Gazetecilerin "her geçen gün biraz daha örgütsüzleştirilerek toplumun en savunmasız kesimlerinden biri haline getirildiğini" belirten ÇGD Başkanı Tılıç, 212 Sayılı Yasaya dikkat çektiği mektubunda şu noktalara işaret etti:
* Gazeteniz, Star'da yaşananlarda pek haber değeri görmese de, bizim açıklamamızda "haber değeri" görüp ona kısaca yer verdi.
* ÇGD açıklamasında söylenenlerin özü; hangi grupta çalışıyor olurlarsa olsunlar, gazetecilerin kendi kaderlerini patronlarının kaderiyle böyle bağlamamaları ve haklarını bağımsız örgütlenmeleri, sendikaları, aracılığıyla aramalarıydı.
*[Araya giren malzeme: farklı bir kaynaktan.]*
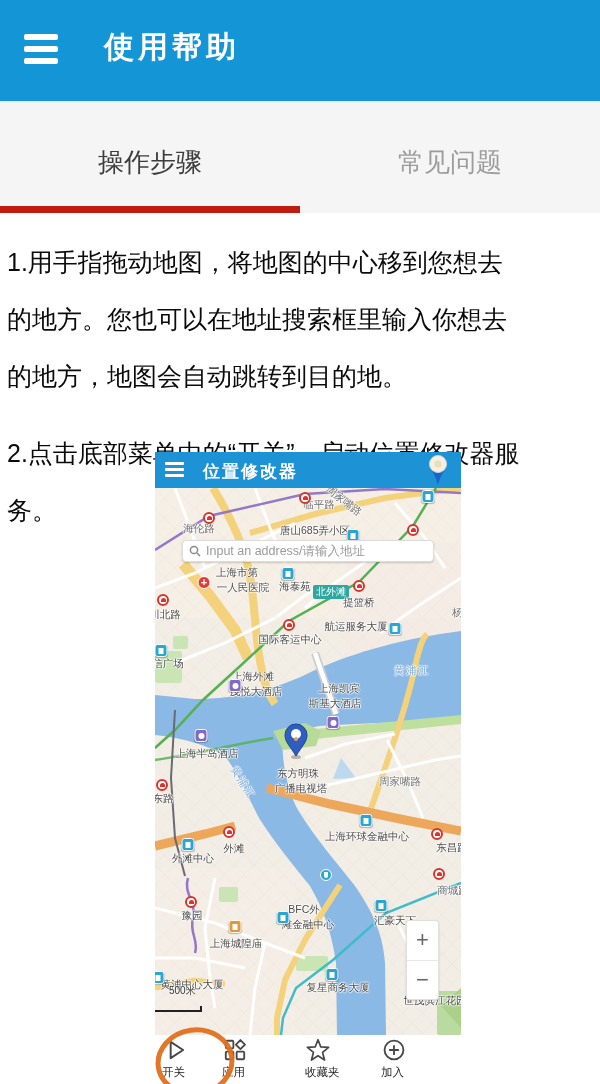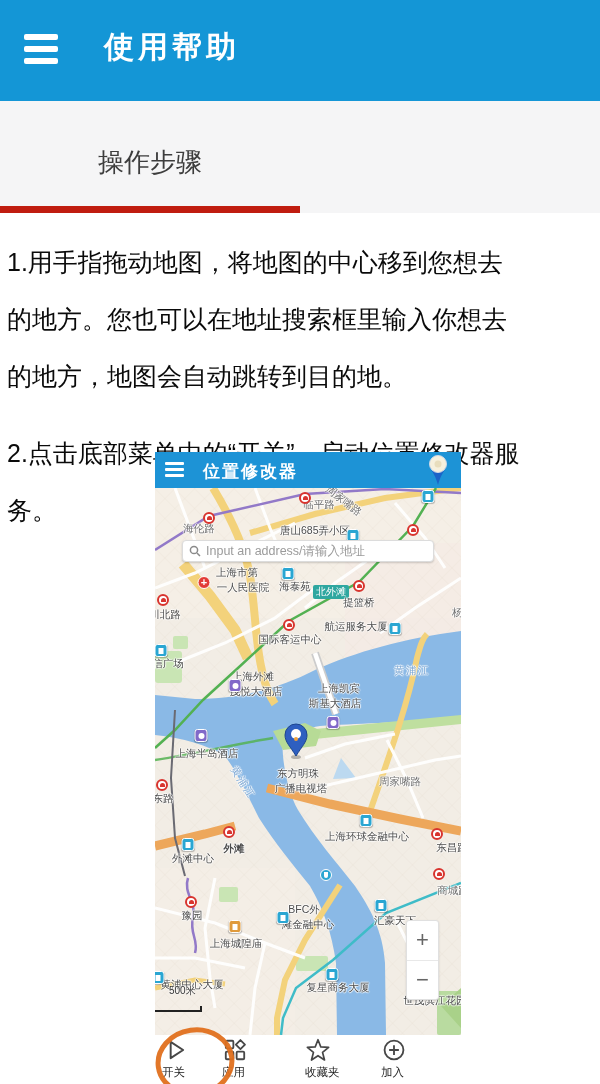--- a/index.html
+++ b/index.html
@@ -94,20 +94,21 @@
     <div class="hamb">
         <span></span>
         <span></span>
         <span></span>
       </div>
     <h1>使用帮助</h1>
   </div>
 
   <div class="tabs">
     <div class="tab t0 active">操作步骤</div>
+    <div class="tab t1">常见问题</div>
     <div class="tab-ind"></div>
   </div>
 
   <div class="content">
     <p class="p1">1.用手指拖动地图，将地图的中心移到您想去的地方。您也可以在地址搜索框里输入你想去的地方，地图会自动跳转到目的地。</p>
     <p class="p2">2.点击底部菜单中的“开关”，启动位置修改器服务。</p>
   </div>
 
   <div class="shot">
 
@@ -221,21 +222,21 @@
           <div class="mlabel poi" style="left: 98px; top: 182px;">上海外滩</div>
           <div class="mlabel poi" style="left: 101px; top: 197px;">茂悦大酒店</div>
           <div class="mlabel poi" style="left: 184px; top: 194px;">上海凯宾</div>
           <div class="mlabel poi" style="left: 180px; top: 209px;">斯基大酒店</div>
           <div class="mlabel poi" style="left: 52px; top: 259px;">上海半岛酒店</div>
           <div class="mlabel poi" style="left: 143px; top: 279px;">东方明珠</div>
           <div class="mlabel poi" style="left: 146px; top: 294px;">广播电视塔</div>
           <div class="mlabel road" style="left: 245px; top: 287px;">周家嘴路</div>
           <div class="mlabel poi" style="left: 8px; top: 304px;">东路</div>
           <div class="mlabel water" style="left: 88px; top: 288px; transform: translateX(-50%) rotate(58deg);">黄浦江</div>
-          <div class="mlabel poi" style="left: 79px; top: 354px; font-weight: bold;">外滩</div>
+          <div class="mlabel poi" style="left: 79px; top: 354px;">外滩</div>
           <div class="mlabel poi" style="left: 38px; top: 364px;">外滩中心</div>
           <div class="mlabel poi" style="left: 212px; top: 342px;">上海环球金融中心</div>
           <div class="mlabel poi" style="left: 297px; top: 353px;">东昌路</div>
           <div class="mlabel road" style="left: 298px; top: 396px;">商城路</div>
           <div class="mlabel poi" style="left: 37px; top: 421px;">豫园</div>
           <div class="mlabel poi" style="left: 240px; top: 426px;">汇豪天下</div>
           <div class="mlabel poi" style="left: 149px; top: 415px;">BFC外</div>
           <div class="mlabel poi" style="left: 153px; top: 430px;">滩金融中心</div>
           <div class="mlabel poi" style="left: 81px; top: 449px;">上海城隍庙</div>
           <div class="mlabel poi" style="left: 37px; top: 490px;">黄浦中心大厦</div>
"Bağımsız gazetecilik olmazsa olmaz"
* Radyo ve televizyonların sahiplik hanelerine gerçek isimlerin yazılması kuşkusuz iyidir, ancak bir zamanlar akademik kimliğinizle belki sizin de yazmış olabileceğiniz gibi, medya-ticaret ve siyasetin içiçe geçtiği mevcut sahiplik yapısı karşısında, editoryal bağımsızlık konusunda titizlenen, güçlü ve bağımsız gazetecilik örgütlenmeleri olmadıkça yaşanan sorunlar aşılamayacaktır.
* Açıklamanın özü, bu güçlü ve bağımsız örgütlenmenin yaratılması çağrısıdır.
* Yalnızca Star grubunda değil, Sabah, Karamehmet ve Doğan grupları dahil bütün medya kuruluşlarında...
* Kendilerini medya-siyaset-ticaret ilişkilerinden bağımsız olarak konumlandırmaları gerekenler, yine o açıklamamızdan da anlaşılacağı gibi, yalnızca Star grubu çalışanları değil, bütün gruplarda çalışan gazetecilerdir.
* İşte bu ilişkinin gazeteciliği gerçek rotasından sarptırması yüzündendir ki, gazeteler bizim açıklamalarımıza ancak içinde rakip gruba karşı kullanılacak bir malzeme bulduklarında yer veriyorlar.
* Sizin de belirttiğiniz gibi, "arkadaşlarımızın işsiz kalmasına üzülelim", "gazete ve televizyonun yaşamasını önemseyip" bunlar için mücadele edelim.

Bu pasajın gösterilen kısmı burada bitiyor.